I stood there, the echo of chaos fading, replaced with a deep silence that hummed with victory and loss. The detective’s downfall was recorded on my phone, his curses lingering like ghosts.
The car door slammed shut, echoing down the quiet street. My hand was steady as I extended the phone to the officer still standing in the doorway.
"Here," I said, voice devoid of tremor. "Everything's on there. His confession."
He took it, nodding once, and turned away to listen. The screen's glow illuminated his face—a somber mask as the recorded venom spilled into the night.

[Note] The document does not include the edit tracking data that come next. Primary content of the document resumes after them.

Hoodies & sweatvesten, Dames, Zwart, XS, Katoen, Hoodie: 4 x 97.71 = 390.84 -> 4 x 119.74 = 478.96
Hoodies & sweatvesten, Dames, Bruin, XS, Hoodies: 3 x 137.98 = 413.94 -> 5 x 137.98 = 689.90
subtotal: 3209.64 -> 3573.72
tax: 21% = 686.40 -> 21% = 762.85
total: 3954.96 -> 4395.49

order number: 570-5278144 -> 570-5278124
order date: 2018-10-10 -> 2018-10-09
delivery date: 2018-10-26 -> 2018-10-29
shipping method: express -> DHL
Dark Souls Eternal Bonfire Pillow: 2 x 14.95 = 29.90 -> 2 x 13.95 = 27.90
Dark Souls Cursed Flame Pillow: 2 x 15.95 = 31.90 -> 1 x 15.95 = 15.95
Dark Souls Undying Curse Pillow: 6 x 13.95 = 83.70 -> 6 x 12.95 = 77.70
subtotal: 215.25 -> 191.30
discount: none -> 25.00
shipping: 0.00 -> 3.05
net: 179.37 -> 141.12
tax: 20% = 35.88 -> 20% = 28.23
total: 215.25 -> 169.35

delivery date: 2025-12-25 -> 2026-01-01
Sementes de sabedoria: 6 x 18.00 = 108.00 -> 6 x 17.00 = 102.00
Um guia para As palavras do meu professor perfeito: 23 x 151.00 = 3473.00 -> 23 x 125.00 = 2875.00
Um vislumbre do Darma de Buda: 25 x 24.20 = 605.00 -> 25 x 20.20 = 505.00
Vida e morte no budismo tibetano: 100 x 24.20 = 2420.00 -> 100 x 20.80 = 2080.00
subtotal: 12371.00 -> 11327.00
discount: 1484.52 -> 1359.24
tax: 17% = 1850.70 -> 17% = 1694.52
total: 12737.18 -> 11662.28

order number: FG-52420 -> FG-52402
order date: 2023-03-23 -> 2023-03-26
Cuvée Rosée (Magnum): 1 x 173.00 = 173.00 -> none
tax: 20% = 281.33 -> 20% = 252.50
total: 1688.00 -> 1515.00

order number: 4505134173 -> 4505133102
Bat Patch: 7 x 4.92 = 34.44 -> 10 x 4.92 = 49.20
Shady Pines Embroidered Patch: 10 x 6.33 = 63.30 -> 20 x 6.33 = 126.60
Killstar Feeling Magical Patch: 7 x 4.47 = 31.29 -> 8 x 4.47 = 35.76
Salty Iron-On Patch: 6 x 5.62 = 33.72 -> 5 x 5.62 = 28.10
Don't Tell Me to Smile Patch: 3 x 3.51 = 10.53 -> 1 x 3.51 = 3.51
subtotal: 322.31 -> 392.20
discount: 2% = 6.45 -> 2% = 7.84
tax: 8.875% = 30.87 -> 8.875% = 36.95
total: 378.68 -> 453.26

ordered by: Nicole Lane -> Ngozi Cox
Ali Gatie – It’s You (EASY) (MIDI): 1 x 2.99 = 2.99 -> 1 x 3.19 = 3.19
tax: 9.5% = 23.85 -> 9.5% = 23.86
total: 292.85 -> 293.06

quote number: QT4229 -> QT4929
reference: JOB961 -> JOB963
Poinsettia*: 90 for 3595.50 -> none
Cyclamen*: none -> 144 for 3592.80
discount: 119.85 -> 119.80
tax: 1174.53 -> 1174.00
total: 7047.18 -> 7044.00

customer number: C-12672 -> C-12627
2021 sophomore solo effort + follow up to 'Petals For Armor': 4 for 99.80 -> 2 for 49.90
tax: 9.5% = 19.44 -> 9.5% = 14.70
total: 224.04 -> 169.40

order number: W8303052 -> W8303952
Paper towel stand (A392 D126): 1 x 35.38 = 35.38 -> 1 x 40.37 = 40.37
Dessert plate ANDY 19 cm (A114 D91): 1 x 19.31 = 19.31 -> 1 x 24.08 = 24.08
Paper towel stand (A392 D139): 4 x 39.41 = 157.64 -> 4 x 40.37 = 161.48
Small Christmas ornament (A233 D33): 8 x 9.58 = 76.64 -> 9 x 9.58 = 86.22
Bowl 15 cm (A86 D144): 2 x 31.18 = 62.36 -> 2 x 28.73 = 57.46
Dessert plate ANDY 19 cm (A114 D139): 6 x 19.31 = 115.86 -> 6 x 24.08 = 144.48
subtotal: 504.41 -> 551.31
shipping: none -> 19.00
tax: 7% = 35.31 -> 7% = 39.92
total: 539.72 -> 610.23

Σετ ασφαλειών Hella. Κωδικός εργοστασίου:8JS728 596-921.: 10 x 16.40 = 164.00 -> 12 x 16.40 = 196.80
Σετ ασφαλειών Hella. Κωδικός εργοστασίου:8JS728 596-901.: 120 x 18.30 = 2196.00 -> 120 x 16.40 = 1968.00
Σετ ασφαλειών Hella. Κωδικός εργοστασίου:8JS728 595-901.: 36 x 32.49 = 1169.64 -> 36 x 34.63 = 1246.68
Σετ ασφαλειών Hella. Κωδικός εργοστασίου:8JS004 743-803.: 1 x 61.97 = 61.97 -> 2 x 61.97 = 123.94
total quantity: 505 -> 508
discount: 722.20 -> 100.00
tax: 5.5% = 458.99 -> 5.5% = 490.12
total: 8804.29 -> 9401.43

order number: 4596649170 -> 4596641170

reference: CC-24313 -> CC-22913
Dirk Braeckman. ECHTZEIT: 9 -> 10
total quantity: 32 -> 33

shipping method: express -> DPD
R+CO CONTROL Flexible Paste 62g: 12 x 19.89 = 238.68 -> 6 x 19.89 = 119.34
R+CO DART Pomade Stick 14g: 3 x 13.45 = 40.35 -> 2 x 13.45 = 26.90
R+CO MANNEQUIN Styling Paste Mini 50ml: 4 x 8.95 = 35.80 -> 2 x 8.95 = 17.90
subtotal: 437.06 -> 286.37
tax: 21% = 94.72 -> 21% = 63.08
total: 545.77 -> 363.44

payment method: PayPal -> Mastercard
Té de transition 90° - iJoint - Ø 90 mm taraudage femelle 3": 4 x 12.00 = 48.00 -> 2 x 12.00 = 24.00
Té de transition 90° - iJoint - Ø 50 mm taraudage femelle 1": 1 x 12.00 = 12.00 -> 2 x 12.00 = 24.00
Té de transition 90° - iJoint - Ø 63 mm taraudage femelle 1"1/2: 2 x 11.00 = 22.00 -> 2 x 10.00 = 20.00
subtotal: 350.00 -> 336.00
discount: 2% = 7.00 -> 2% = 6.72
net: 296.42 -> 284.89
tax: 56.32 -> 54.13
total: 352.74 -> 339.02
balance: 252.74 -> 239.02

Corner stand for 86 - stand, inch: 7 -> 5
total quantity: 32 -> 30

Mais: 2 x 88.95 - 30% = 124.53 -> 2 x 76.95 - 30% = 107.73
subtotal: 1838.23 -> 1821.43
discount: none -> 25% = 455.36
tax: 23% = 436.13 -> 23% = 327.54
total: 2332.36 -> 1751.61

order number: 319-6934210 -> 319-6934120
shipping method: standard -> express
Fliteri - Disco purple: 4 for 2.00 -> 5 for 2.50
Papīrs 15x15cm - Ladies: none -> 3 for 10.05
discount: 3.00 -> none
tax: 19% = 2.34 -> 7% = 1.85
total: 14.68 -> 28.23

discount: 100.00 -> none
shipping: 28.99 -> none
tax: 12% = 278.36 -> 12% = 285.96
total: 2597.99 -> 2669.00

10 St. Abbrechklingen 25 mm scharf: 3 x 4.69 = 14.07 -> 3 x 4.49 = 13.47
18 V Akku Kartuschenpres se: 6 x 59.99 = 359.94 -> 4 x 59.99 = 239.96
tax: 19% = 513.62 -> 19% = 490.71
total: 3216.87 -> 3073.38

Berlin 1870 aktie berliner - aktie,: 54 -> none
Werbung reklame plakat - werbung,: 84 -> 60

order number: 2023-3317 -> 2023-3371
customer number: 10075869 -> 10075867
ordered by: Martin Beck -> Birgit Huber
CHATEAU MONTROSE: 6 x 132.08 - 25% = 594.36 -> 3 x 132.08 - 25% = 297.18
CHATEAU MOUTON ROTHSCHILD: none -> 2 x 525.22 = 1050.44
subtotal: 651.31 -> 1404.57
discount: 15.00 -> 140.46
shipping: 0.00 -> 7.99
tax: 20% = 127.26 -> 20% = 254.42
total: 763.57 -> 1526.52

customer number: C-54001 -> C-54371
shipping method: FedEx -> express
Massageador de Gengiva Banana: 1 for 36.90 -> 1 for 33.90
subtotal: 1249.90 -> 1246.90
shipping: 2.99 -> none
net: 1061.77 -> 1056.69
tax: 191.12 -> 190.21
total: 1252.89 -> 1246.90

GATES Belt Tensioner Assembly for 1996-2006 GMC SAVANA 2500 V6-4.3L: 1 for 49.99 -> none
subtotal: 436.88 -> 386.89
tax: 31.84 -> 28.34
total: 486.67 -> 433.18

"Good work, Agent Thomas," he muttered without looking up.
A shiver darted through me, not from the night air but from what lay within that device—the truth in digital form. My gaze fixed on Larson, now caged in the back seat of a squad car, his silhouette thrumming with silent rage.
"Thomas?" Another officer approached, notebook in hand. "We'll need your full statement."
"Of course." The words were mechanical, a reflex in the aftermath. I felt my neck and the bruises he was bound to have left.
"Take your time. We've got him." He gestured toward the car, where Larson's muffled shouts were barely discernible behind reinforced glass.
"Thank you," I whispered, my gratitude genuine but fatigued.
As they drove the car away, red lights painting the night, my legs buckled slightly, catching myself against the window frame. Relief surged like an adrenaline comedown, leaving my muscles weak and my mind frayed at the edges.